= Heathenry in the United States =

Religious movement in the United States

Mjölnir, the hammer of Thor, is one of the major symbols of Ásatrú.

Heathenry is a modern Pagan new religious movement that has been active in the United States since at least the early 1970s. Although the term "Heathenry" is often employed to cover the entire religious movement, different Heathen groups within the United States often prefer the term "Ásatrú" or "Odinism" as self-designations.

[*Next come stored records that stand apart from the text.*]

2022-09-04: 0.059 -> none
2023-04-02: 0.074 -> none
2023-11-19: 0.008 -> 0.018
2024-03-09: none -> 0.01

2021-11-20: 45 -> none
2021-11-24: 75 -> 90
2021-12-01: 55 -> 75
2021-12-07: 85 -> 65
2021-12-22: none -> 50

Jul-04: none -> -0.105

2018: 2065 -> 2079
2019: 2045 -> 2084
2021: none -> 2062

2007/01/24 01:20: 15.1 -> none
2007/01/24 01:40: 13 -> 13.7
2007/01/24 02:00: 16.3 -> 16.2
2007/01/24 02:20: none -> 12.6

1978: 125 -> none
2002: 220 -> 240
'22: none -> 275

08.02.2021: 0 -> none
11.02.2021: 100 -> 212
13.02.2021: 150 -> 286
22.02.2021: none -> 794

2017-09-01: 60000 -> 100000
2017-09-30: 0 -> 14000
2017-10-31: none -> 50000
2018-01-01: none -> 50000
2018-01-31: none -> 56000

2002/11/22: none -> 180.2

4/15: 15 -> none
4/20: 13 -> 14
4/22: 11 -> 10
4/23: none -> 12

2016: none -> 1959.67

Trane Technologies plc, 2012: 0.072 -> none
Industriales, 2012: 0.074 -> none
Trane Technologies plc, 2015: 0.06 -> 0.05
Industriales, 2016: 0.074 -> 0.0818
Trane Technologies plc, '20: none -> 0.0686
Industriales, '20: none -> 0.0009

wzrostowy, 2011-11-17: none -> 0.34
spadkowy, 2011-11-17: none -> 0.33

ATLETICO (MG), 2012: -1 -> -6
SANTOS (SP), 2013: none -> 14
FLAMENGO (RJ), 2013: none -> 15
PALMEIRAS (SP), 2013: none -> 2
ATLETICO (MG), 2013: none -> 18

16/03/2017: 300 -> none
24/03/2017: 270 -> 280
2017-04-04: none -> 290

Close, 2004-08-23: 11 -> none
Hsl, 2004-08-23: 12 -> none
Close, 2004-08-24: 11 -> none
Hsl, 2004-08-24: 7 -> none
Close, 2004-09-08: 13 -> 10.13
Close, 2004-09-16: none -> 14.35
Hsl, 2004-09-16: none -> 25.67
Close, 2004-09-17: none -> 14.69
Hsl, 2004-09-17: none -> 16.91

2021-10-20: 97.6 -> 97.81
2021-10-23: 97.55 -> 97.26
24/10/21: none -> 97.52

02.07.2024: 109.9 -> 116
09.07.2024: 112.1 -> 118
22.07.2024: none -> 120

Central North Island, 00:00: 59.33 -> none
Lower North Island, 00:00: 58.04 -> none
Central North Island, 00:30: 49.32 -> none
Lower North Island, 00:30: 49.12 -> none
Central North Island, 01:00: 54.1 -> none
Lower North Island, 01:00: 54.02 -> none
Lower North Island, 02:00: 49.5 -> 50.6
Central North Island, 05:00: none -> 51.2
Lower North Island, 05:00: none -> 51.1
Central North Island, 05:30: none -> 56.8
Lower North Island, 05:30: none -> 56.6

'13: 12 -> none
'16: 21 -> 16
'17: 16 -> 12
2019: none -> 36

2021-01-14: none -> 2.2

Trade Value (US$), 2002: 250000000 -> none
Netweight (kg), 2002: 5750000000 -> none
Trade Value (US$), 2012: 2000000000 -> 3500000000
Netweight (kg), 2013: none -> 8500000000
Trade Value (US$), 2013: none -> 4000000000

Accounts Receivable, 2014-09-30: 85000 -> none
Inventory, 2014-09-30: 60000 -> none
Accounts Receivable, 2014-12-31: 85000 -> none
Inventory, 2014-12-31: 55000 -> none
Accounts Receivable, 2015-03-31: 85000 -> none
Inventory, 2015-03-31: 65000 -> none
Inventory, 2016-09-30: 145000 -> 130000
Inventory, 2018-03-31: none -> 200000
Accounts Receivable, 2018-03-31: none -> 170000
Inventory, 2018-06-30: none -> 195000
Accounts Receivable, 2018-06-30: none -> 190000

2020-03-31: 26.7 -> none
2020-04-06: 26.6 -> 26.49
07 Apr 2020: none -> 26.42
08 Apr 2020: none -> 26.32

Heathenry appeared in the United States during the 1960s, at the same time as the wider emergence of modern Paganism in the United States. Among the earliest American group was the Odinist Fellowship, founded by Danish migrant Else Christensen in 1969.

==History==
Ásatrú grew steadily in the United States during the 1960s. In 1969, the Danish Odinist Else Christensen established the Odinist Fellowship from her home in Florida. Heavily influenced by Alexander Rud Mills' writings, she began publication of a magazine, The Odinist, although this focused to a greater extent on right-wing and racialist ideas than theological ones. Stephen McNallen first founded the Viking Brotherhood in the early 1970s, before creating the Ásatrú Free Assembly (AFA) in 1976, which broke up in 1986 amid widespread political disagreements after McNallen's repudiation of neo-Nazis within the group. In the 1990s, McNallen founded the Ásatrú Folk Assembly (AFA), an ethnically oriented Heathen group headquartered in California.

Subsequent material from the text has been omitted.